Understanding topsoil water content variability is critical for improving the performance of hydrologic and atmospheric models and for up- and down-scaling remotely sensed soil moisture (Vereecken et al., 2008). Surface soil moisture variability has been shown to be related with spatially-averaged soil moisture content and that has been demonstrated at different scales (Choi et al., 2007, Famiglietti et al., 2008, Famiglietti et al., 1999, Martinez-Fernández and Ceballos, 2003, Mittelbach and Seneviratne, 2012, Rosenbaum et al., 2012, Teuling and Troch, 2005, Vereecken et al., 2007).

Soil water content spatial variability was shown to be affected by several local and non-local factors (Grayson et al., 1997).
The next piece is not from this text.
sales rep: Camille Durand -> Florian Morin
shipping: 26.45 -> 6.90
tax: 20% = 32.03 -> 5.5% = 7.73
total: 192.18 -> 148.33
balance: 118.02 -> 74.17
Such controls are: vegetation (Teuling and Troch, 2005), climate (Teuling et al., 2007a), soil hydraulic properties (Vereecken et al., 2007), topography (Grayson et al., 1997) and antecedent soil moisture (Ivanov et al., 2010). Contradictory reports have been published on the shape of the relationship between the spatial mean soil moisture (〈θ〉) and its variability (σθ). Works can be found that report an increasing variability with decreasing mean moisture (Famiglietti et al., 1999), decreasing variability with decreasing mean moisture (Martinez-Fernández and Ceballos, 2003) and an increase up to a certain value of 〈θ〉 followed by a decrease (Brocca et al., 2010, Brocca et al., 2012, Rosenbaum et al., 2012). The range of soil moisture measured in each case (dry or wet states or the full range of soil moisture) can be one of reasons for such differences. The body of literature that addressed this topic for more than a decade (from Famiglietti et al., 1998 to Rosenbaum et al., 2012) generally shows that the graph of this relationship is typically convex (Choi et al., 2007, Rosenbaum et al., 2012, Teuling and Troch, 2005). Regression models for the ‘σθ–〈θ (referred as σθ from here after) relationship have been proposed, including an exponential model (Famiglietti et al., 2008), a third-order polynomial (Rosenbaum et al., 2012) and a linear equation for the dry-end (Teuling et al., 2007b).
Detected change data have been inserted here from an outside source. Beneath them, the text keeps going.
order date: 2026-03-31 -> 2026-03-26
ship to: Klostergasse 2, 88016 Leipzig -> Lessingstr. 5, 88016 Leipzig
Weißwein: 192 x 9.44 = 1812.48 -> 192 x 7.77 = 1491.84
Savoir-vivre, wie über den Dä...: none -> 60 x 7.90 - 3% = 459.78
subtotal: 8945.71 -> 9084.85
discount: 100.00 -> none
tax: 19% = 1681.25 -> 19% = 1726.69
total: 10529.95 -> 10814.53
Soil properties, and more specifically soil hydraulic properties-related parameters, often had the largest influence on the variability of soil moisture (Choi et al., 2007). The dependence of the standard deviation of soil moisture σθ on average soil moisture as affected by soil hydraulic properties was previously studied by Vereecken et al. (2007) using an analytical solution of a stochastic steady state flow model. They used the Brooks-Corey moisture retention characteristic parameters, the saturated hydraulic conductivity and joint-Gaussian spatial distribution of hydraulic parameters with exponential covariance functions and negligible correlation between the hydraulic parameters. They found that the mean water content at which the standard deviation became maximal depended on the shape parameters of the moisture retention characteristic. More specifically, on the parameter describing the pore-size distribution of soils. This work was based on results of the work of Zhang et al. (1998), which stemmed from strong assumptions of stationary flow, gravity-dominated flow, and spatial autocorrelation of parameters. These assumptions are hardly appicable to dry conditions, and using modeling of non-stationary flow with evaporation dominating most of the time may provide more realistic information about soil moisture variability in time and space. In dry conditions, there exists a decoupling of the rate of drying and the vertical profiles of soil moisture in the topsoil (Capehart and Carlson, 1997). This type of conditions are predominant in arid and semiarid conditions.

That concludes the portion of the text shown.